Agreed, much better to use a single filter step rather than concatenating two. I can't think of a neater way of doing this: we need to filter a load of different variable names, so the regex is going to look chunky. We could pass a regex string to _filter_vars_of_interest
instead of the var_names
list, but I'm not sure that's much better. I've made the change to this approach.
Thanks for pct_change()
, I didn't know about that.
By indexing, do you mean using loc
? Why is indexing dataframes considered bad practice? It's used extensively in pandas own tutorial. Maybe I've missed something.
pct_change()
is convenient, but we won't want to plot the NaN/0 row that this creates, so won't we need to exclude that row by indexing anyway? Also, I can't quite see how pct_change()
could provide the percentage change relative to the first row only: it seems to provide a rolling percentage change between the current value and a fixed interval in the past, as it helpful in time-series data. We always want to compare percentage changes to the same row. For example, when we have 3 mfiles, mfiles 2 and 3 want to be normalised relative to mfile 1. I'm not sure I see how this would do that.
In GitLab by @timothy-nunn on Apr 24, 2023, 11:10
Commented on process/io/plot_solutions.py line 425
loc
and iloc
are always things ive been told to avoid because its generally only done in iterations (which are really slow in pandas). Generally, there are more obvious ways of indexing e.g filtering in the case of .loc[:, ...]

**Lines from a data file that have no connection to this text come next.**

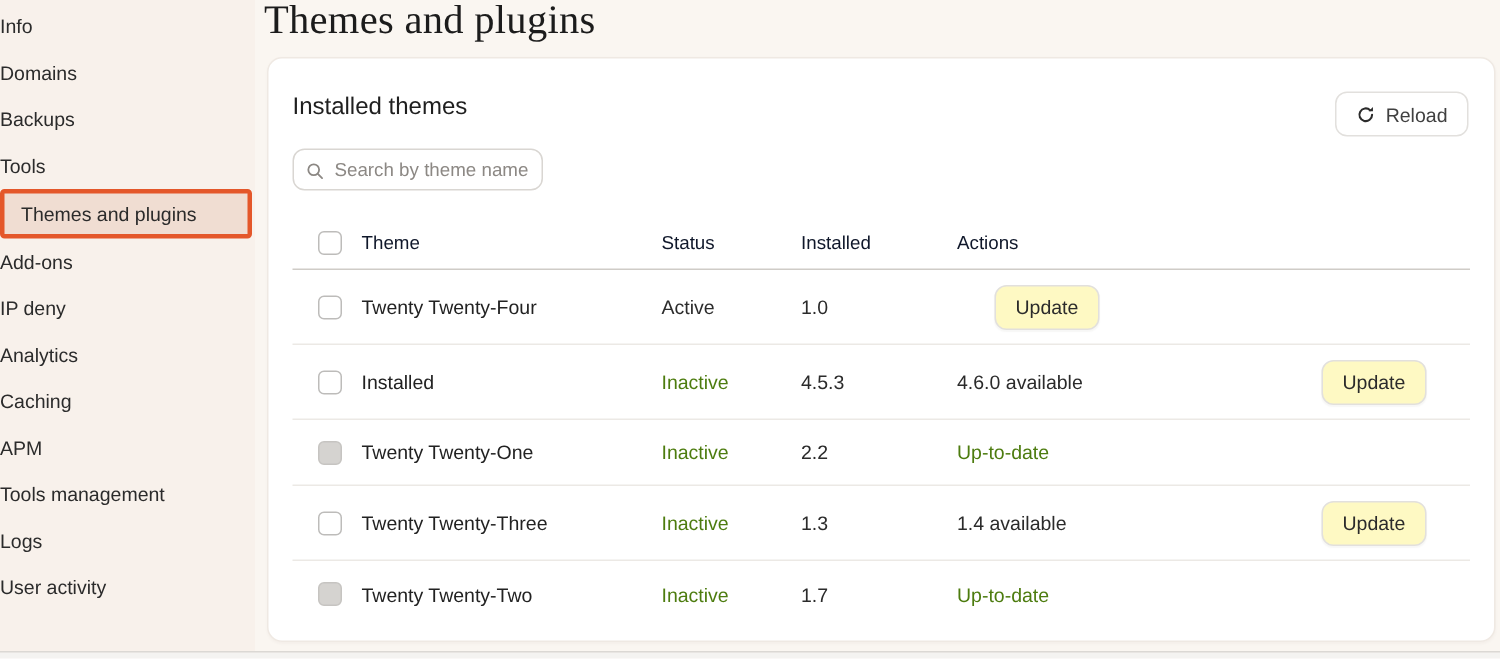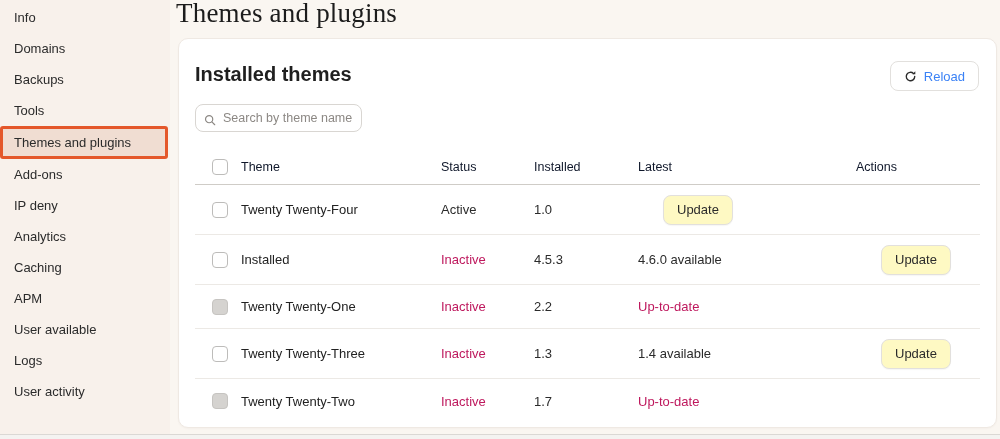--- a/index.html
+++ b/index.html
@@ -12,21 +12,21 @@
     color:#262626;
   }
 
   
   .sidebar {
     position:absolute; left:0; top:0; width:170px; height:434px;
     background:#f8f1eb; padding-top:2px;
   }
   .side-item {
     height:31px; display:flex; align-items:center;
-    padding-left:14px; font-size:13px; color:#2b2b2b;
+    padding-left:0; font-size:13px; color:#2b2b2b;
     cursor:pointer; white-space:nowrap;
   }
   .side-item.active {
     height:33px; width:168px;
     background:#f0ddd2;
     border:3px solid #e4572a; border-radius:3px;
     padding-left:11px; font-weight:bold; font-weight:500;
   }
 
   
@@ -35,26 +35,26 @@
     font-family:"Liberation Serif", serif;
     font-size:27px; font-weight:500; color:#1c1c1c;
     letter-spacing:0.2px;
   }
   .card {
     position:absolute; left:178px; top:38px; width:819px; height:390px;
     background:#ffffff; border:1px solid #efe9e3; border-radius:10px;
     box-shadow:0 1px 2px rgba(60,40,20,0.03);
     padding:24px 16px 0 16px;
   }
-  .card-title { font-size:20px; font-weight:bold; color:#1f1f1f; }
+  .card-title { font-size:16px; font-weight:normal; color:#1f1f1f; }
   .reload-btn {
     position:absolute; top:22px; right:17px; height:30px;
     display:inline-flex; align-items:center; gap:7px;
     background:#fff; border:1px solid #e2e0dd; border-radius:8px;
-    padding:0 13px; font-size:13px; color:#3b82f6; cursor:pointer;
+    padding:0 13px; font-size:13px; color:#404040; cursor:pointer;
     font-family:inherit;
   }
   .reload-btn svg { display:block; }
 
   .search-wrap {
     margin-top:18px; position:relative; width:167px; height:28px;
   }
   .search-wrap input {
     width:100%; height:100%;
     border:1px solid #d9d6d2; border-radius:8px;
@@ -91,21 +91,21 @@
 
   .checkbox {
     width:16px; height:16px; background:#fff;
     border:1px solid #bdbcba; border-radius:4px; cursor:pointer;
     display:inline-block;
   }
   .checkbox.disabled {
     background:#d5d3d0; border-color:#c6c4c1; cursor:default;
   }
   .theme-name { color:#222222; }
-  .muted { color:#be185d; }
+  .muted { color:#4d7c0f; }
   .dark { color:#2b2b2b; }
 
   .update-btn {
     margin-left:25px; height:30px; padding:0 13px;
     background:#fef9c3; border:1px solid #e2e0dd; border-radius:8px;
     font-size:13px; color:#2b2b2b; cursor:pointer; font-family:inherit;
     box-shadow:0 1px 1px rgba(60,40,20,0.04);
   }
 
   
@@ -143,21 +143,21 @@
       <div class="side-item">
         <span>Analytics</span>
       </div>
       <div class="side-item">
         <span>Caching</span>
       </div>
       <div class="side-item">
         <span>APM</span>
       </div>
       <div class="side-item">
-        <span>User available</span>
+        <span>Tools management</span>
       </div>
       <div class="side-item">
         <span>Logs</span>
       </div>
       <div class="side-item">
         <span>User activity</span>
       </div>
     </nav>
 </div>
 
@@ -188,21 +188,20 @@
   </div>
 
   <div class="table">
     <div class="thead">
       <div class="col-check">
         <span class="checkbox"></span>
       </div>
       <div class="col-theme">Theme</div>
       <div class="col-status">Status</div>
       <div class="col-installed">Installed</div>
-      <div class="col-latest">Latest</div>
       <div class="col-actions">Actions</div>
     </div>
     <div>
         <div class="trow tall">
           <div class="col-check">
             <span class="checkbox"></span>
           </div>
           <div class="col-theme theme-name">Twenty Twenty-Four</div>
           <div class="col-status dark">Active</div>
           <div class="col-installed dark">1.0</div>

. although my observations above have maybe changed my mind, I'm not sure indexing by a boolean array will be any more obvious with filter, it would just achieve it in fewer lines
In the case we have multiple mfiles (something I imagine I will realise as I continue this review) pct_change
will probably, you are right, not work very well. It just strikes me as something that should be possible in a much easier way--surely normalizing a dataframe to a row is pretty common, right?

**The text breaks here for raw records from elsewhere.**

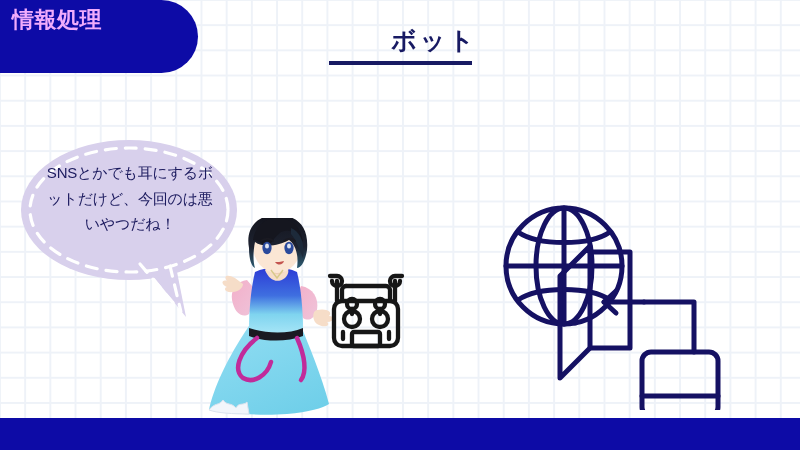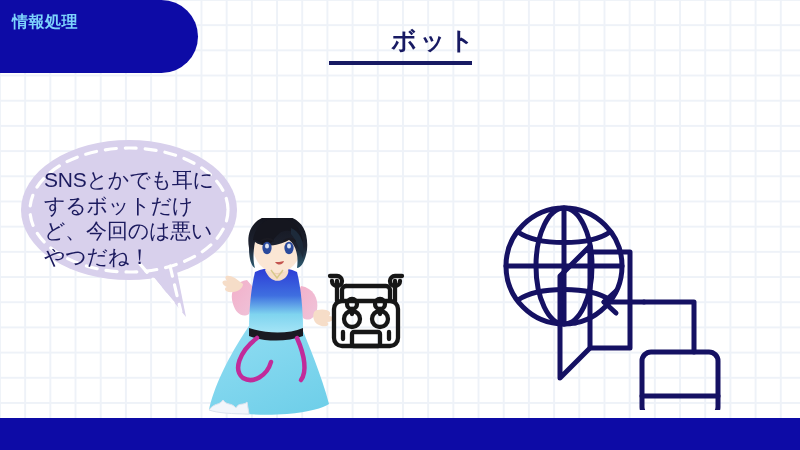--- a/index.html
+++ b/index.html
@@ -31,26 +31,27 @@
     left: -14px;
     top: 0;
     width: 212px;
     height: 73px;
     background: #0d0ba6;
     border-radius: 0 40px 40px 0;
     box-sizing: border-box;
     padding: 7px 0 0 26px;
   }
   #badge .line {
-    color: #7dd3fc;
-    font-size: 16px;
+    color: #f0abfc;
+    font-size: 22px;
     font-weight: bold;
     line-height: 29px;
     letter-spacing: 0.5px;
     white-space: nowrap;
+    font-family: Liberation Mono, monospace;
   }
 
   
   #title-wrap {
     position: absolute;
     left: 327px;
     top: 18px;
     width: 150px;
     text-align: center;
   }
@@ -81,24 +82,25 @@
     height: 185px;
   }
   #bubble-svg {
     position: absolute;
     left: 0;
     top: 0;
   }
   #bubble-text {
     position: absolute;
     left: 26px;
-    top: 30px;
+    top: 23px;
     width: 172px;
+    text-align: center;
     color: #1b1a5e;
-    font-size: 21px;
+    font-size: 15px;
     line-height: 25.5px;
     letter-spacing: -0.2px;
   }
 
   
   #girl {
     position: absolute;
     left: 205px;
     top: 218px;
     width: 145px;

In GitLab by @timothy-nunn on Apr 26, 2023, 10:01
Commented on process/data/scenarios line 1
So when the package is built it will copy the data (because of this line "process.data": ["scenarios/*/*"],
) and the data will be available at process/data/scenarios/<regression test>/IN.DAT
, correct?
In GitLab by @timothy-nunn on Apr 26, 2023, 10:09
Commented on process/io/plot_solutions.py line 475
Whilst I agree I am also willing to concede that doing so over so few rows probably does not matter
In GitLab by @timothy-nunn on Apr 26, 2023, 10:27
Commented on process/io/plot_solutions.py line 411
Why do we not need an _np
version of this row?
In GitLab by @timothy-nunn on Apr 26, 2023, 10:28
Commented on process/io/plot_solutions.py line 395
iloc
might be better here because we genuinely want the first row
In GitLab by @timothy-nunn on Apr 26, 2023, 11:10
Y-axis of the plots should probably be labeled with something more descriptive than "Value"
In GitLab by @timothy-nunn on Apr 26, 2023, 11:18
Hi Jon,
Other than the questions/comments above I think this is ready to go in. The plots it produces are valuable and working. The problem is not a typical use of pandas which might be the reason looping is required, I suggest we don't get hung up on this as we are dealing with small amounts of data, so speed will not be an issue.